A Russian court on Thursday sentenced US basketball star Brittney Griner to nine years in prison over drug smuggling as US President Joe Biden called the ruling “unacceptable”.
The court “found the defendant guilty” of smuggling and possessing “a significant amount of narcotics”, judge Anna Sotnikova told a court in the town of Khimki just outside Moscow.
Sotnikova sentenced Griner, one of the world’s greatest basketball players, to nine years in a Russian penal colony and said she would also have to pay a fine of one million rubles ($16,590).
“I love my family,” Griner told journalists after the ruling as the six-foot-nine (2.06 metres) athlete was led away by members of Russia’s law enforcement.
Her defence team told reporters the 31-year-old – known as BG to her friends and fans – was “very upset” and “very stressed”.
Biden immediately released a statement, calling the Russian court’s sentencing of Griner “unacceptable”.
“Russia is wrongfully detaining Brittney,” Biden said in the statement.
“It’s unacceptable and I call on Russia to release her immediately so she can be with her wife, loved ones, friends and teammates.”
The US president reiterated that he would “work tirelessly and pursue every possible avenue” to repatriate Griner.
Griner’s trial accelerated in recent days as the United States and Russia discuss a potential prisoner swap that could involve the basketball star.
The White House urged Russia later on Thursday to accept its offer of a deal for the release of Griner and former US Marine Paul Whelan, who was imprisoned on espionage charges.
“We have made a substantial offer to bring her and Paul Whelan home. We urge Russia to accept that proposal,” said White House spokeswoman Karine Jean-Pierre.
Griner was detained at a Moscow airport in February after she was found carrying vape cartridges with cannabis oil in her luggage.
The arrest came just days before Moscow launched its military intervention in Ukraine.
Prosecutors had earlier requested the two-time Olympic basketball gold medallist and Women’s NBA champion be sentenced to nine and a half years in prison on drug smuggling charges.
Griner’s trial came with tensions soaring between Moscow and Washington over Russia’s military intervention in Ukraine that has sparked international condemnation and a litany of Western sanctions.
“I made an honest mistake and I hope that your ruling doesn’t end my life here,” Griner said earlier on Thursday.
“I want the court to understand it was an honest mistake that I made while rushing, under stress, trying to recover from post-Covid and just trying to get back to my team.”
Griner pleaded guilty to the charges, but said she did not intend to break the law or use the banned substance in Russia.
Her defence team said they were “very disappointed” by the verdict and would appeal.
“The court completely ignored all the evidence of the defence, and most importantly, the guilty plea,” lawyers Maria Blagovolina and Alexander Boykov said in a statement.

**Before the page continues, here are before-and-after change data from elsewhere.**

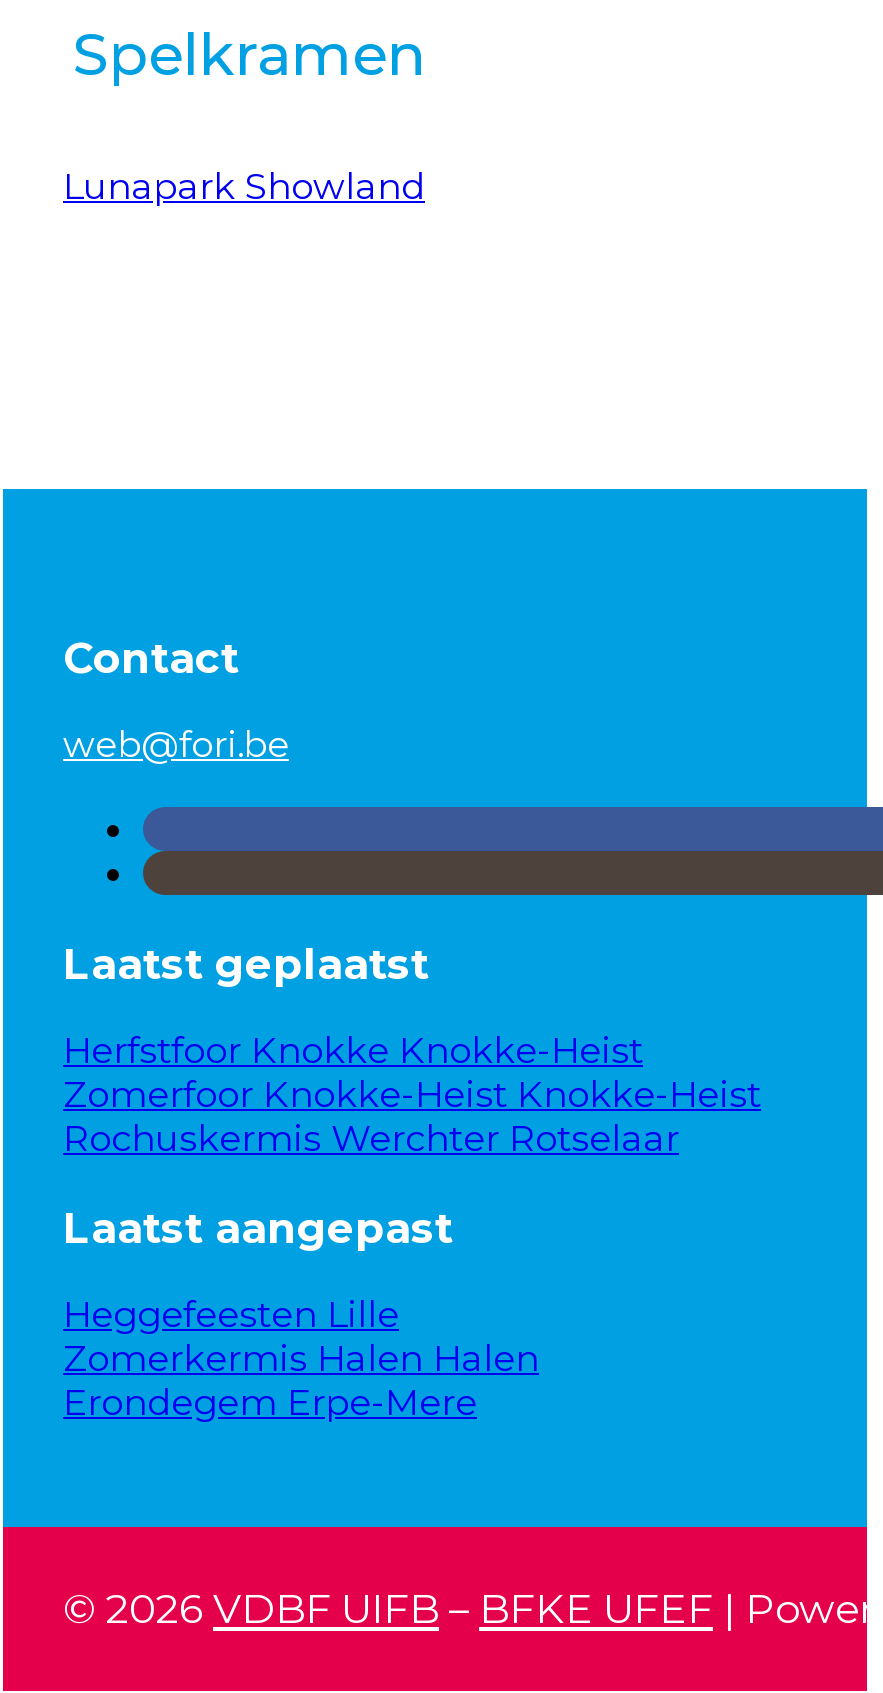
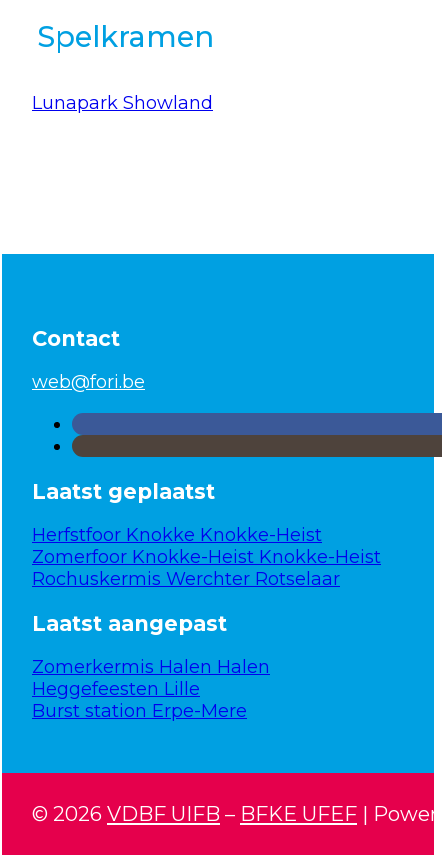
moved down: Heggefeesten Lille

moved up: Zomerkermis Halen Halen

- Erondegem Erpe-Mere
+ Burst station Erpe-Mere
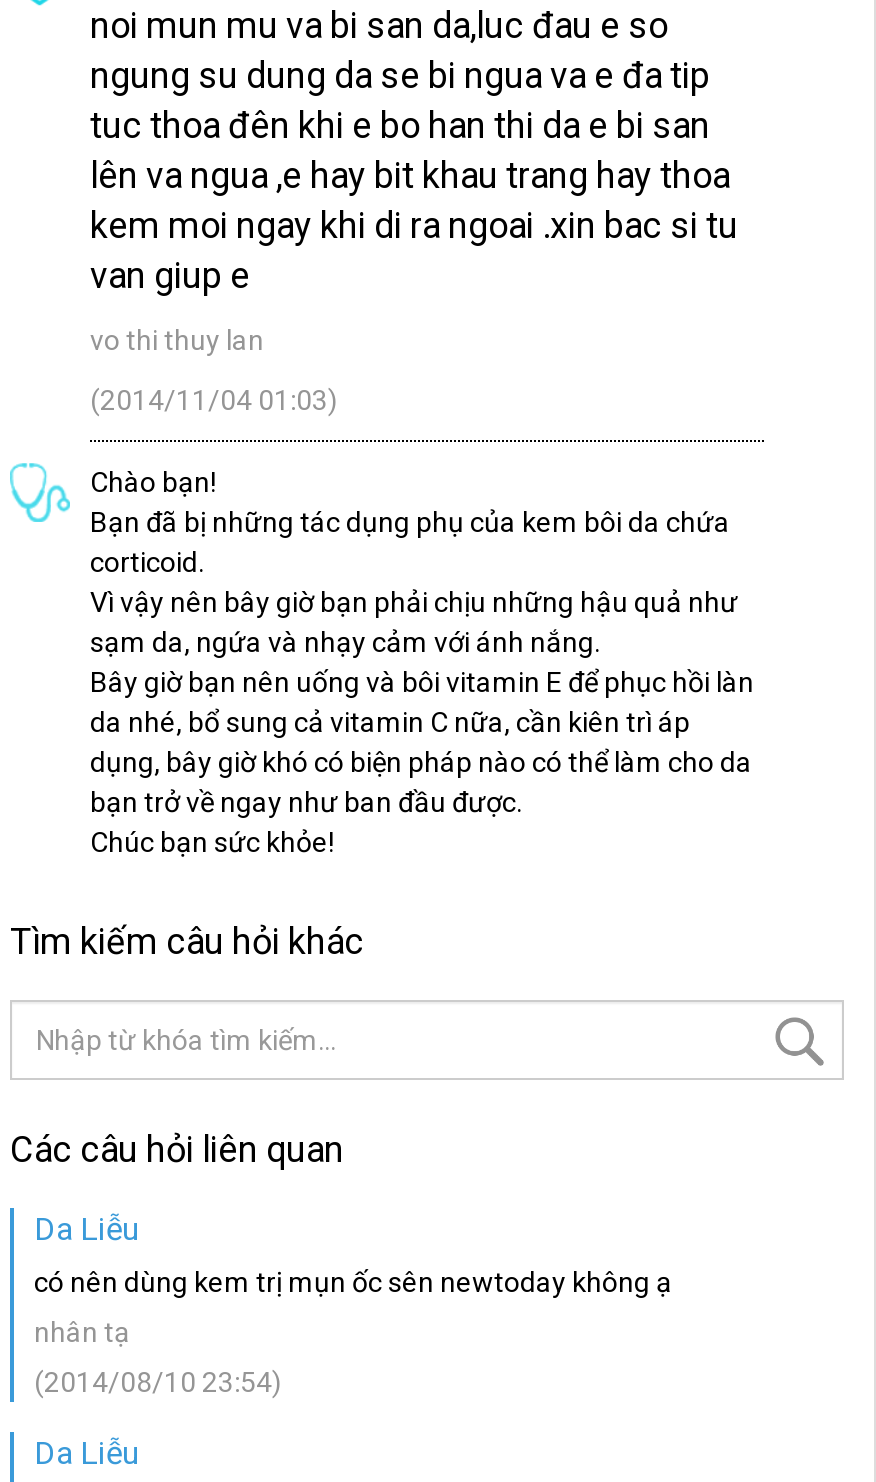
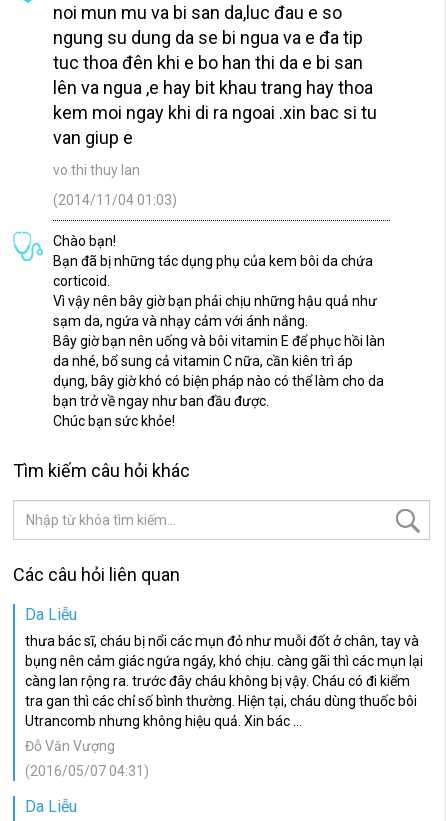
- có nên dùng kem trị mụn ốc sên newtoday không ạ
+ thưa bác sĩ, cháu bị nổi các mụn đỏ như muỗi đốt ở chân, tay và
+ bụng nên cảm giác ngứa ngáy, khó chịu. càng gãi thì các mụn lại
+ càng lan rộng ra. trước đây cháu không bị vậy. Cháu có đi kiểm
+ tra gan thì các chỉ số bình thường. Hiện tại, cháu dùng thuốc bôi
+ Utrancomb nhưng không hiệu quả. Xin bác ...

- nhân tạ
+ Đỗ Văn Vượng

- (2014/08/10 23:54)
+ (2016/05/07 04:31)
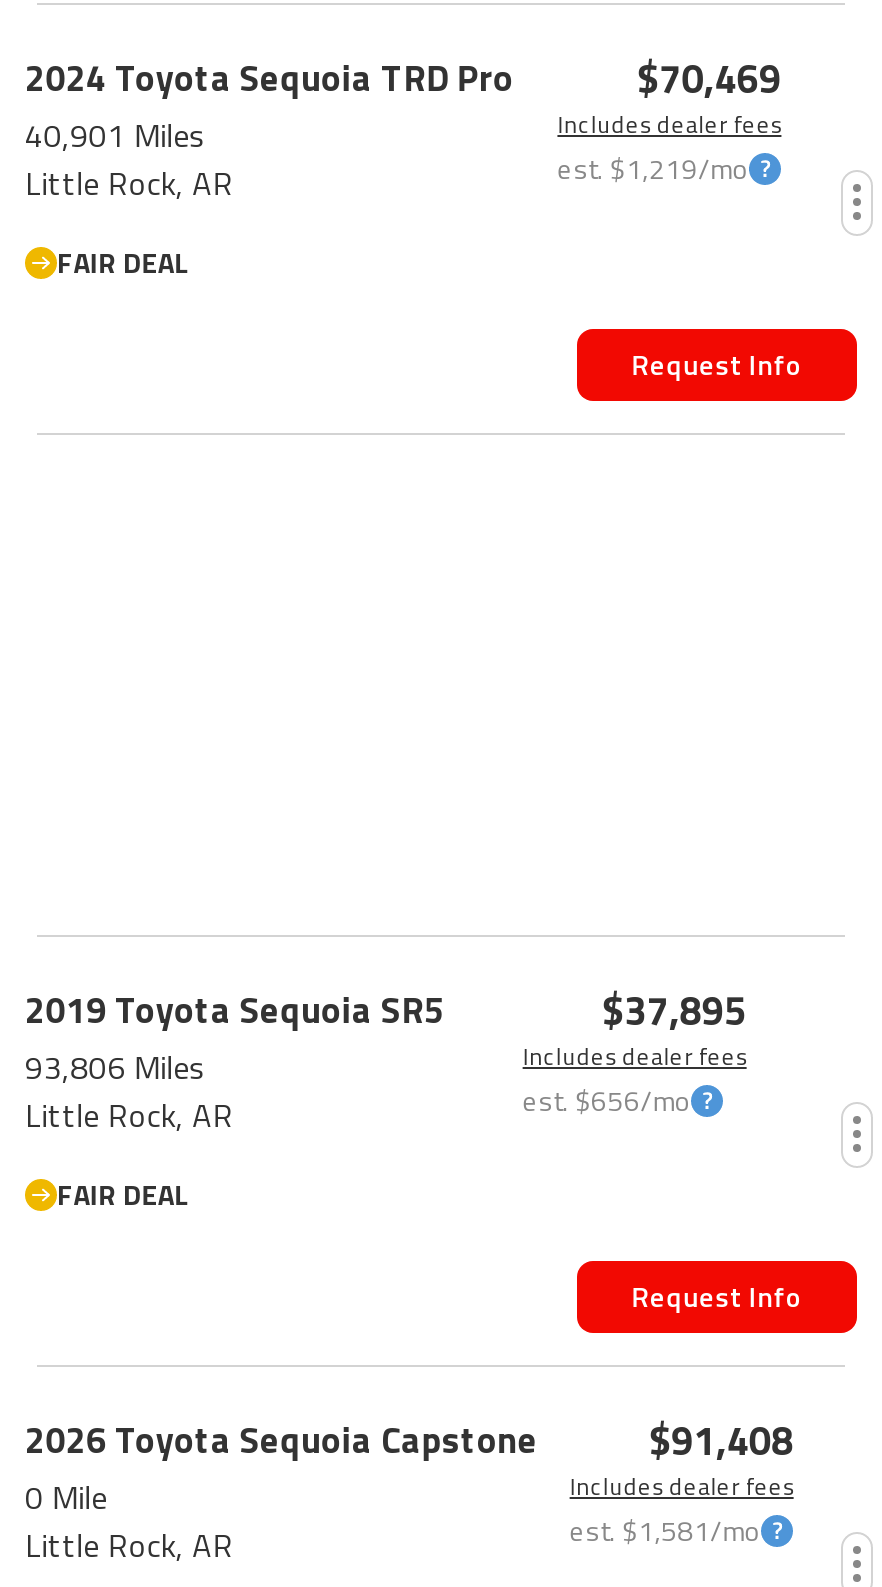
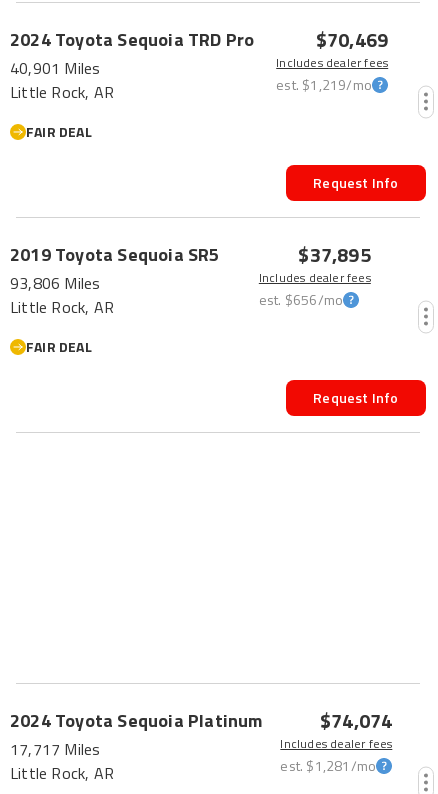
moved up: 2019 Toyota Sequoia SR5 | 93,806 Miles | Little Rock, AR | FAIR DEAL | $37,895 | Includes dealer fees | est. $656/mo | Request Info

- 2026 Toyota Sequoia Capstone
- 0 Mile
+ 2024 Toyota Sequoia Platinum
+ 17,717 Miles

- $91,408
+ $74,074

- est. $1,581/mo
+ est. $1,281/mo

“The verdict is absolutely unreasonable. We will certainly file an appeal.”
Boykov told reporters the ruling was too harsh and many Russians usually get a suspended sentence for such a crime.
National Basketball Association and Women’s National Basketball Association leaders said the athlete’s sentence was “unjustified and unfortunate, but not unexpected”.
“The WNBA and NBA’s commitment to her safe return has not wavered and it is our hope that we are near the end of this process of finally bringing BG home to the United States,” WNBA commissioner Cathy Engelbert and NBA commissioner Adam Silver said in a joint statement.
Her WNBA team the Phoenix Mercury said it was “heartbroken” for Griner but remained “confident in the public servants working every day to return her to her family and us”.
“While we know it was never the legal process that was going to bring our friend home, today’s verdict is a sobering milestone in the 168-day nightmare being endured by our sister, BG,” the Mercury said in a statement.
Prosecutor Nikolay Vlasenko had said Griner “deliberately” proceeded through the green corridor at customs and stated she had nothing to declare “in order to conceal” the substance.
Standing inside a cage for defendants before the start of the hearing, Griner held up a photo of herself with teammates from the Russian club she plays for.
Griner was detained when she came to Russia to play club basketball with UMMC Ekaterinburg during the US off-season – a common path for American stars seeking additional income.
The WNBA star said she had permission from a US doctor to use medicinal cannabis to relieve pain from her many injuries.
US Secretary of State Antony Blinken said last week Washington had made a “substantial proposal” to Moscow to free Griner and Whelan.
A prisoner swap was discussed during a call between Blinken and Russian Foreign Minister Sergei Lavrov on Friday.
The highest-profile Russian prisoner in the United States is Victor Bout, a 55-year-old arms trafficker, dubbed the “Merchant of Death”, who is serving 25 years in jail.
There is no official confirmation that Washington has offered to exchange him.
Russia and the United States have already conducted one prisoner swap since the start of Moscow’s Ukraine offensive.
In April, Washington exchanged former US Marine Trevor Reed for convicted drug smuggler Konstantin Yaroshenko.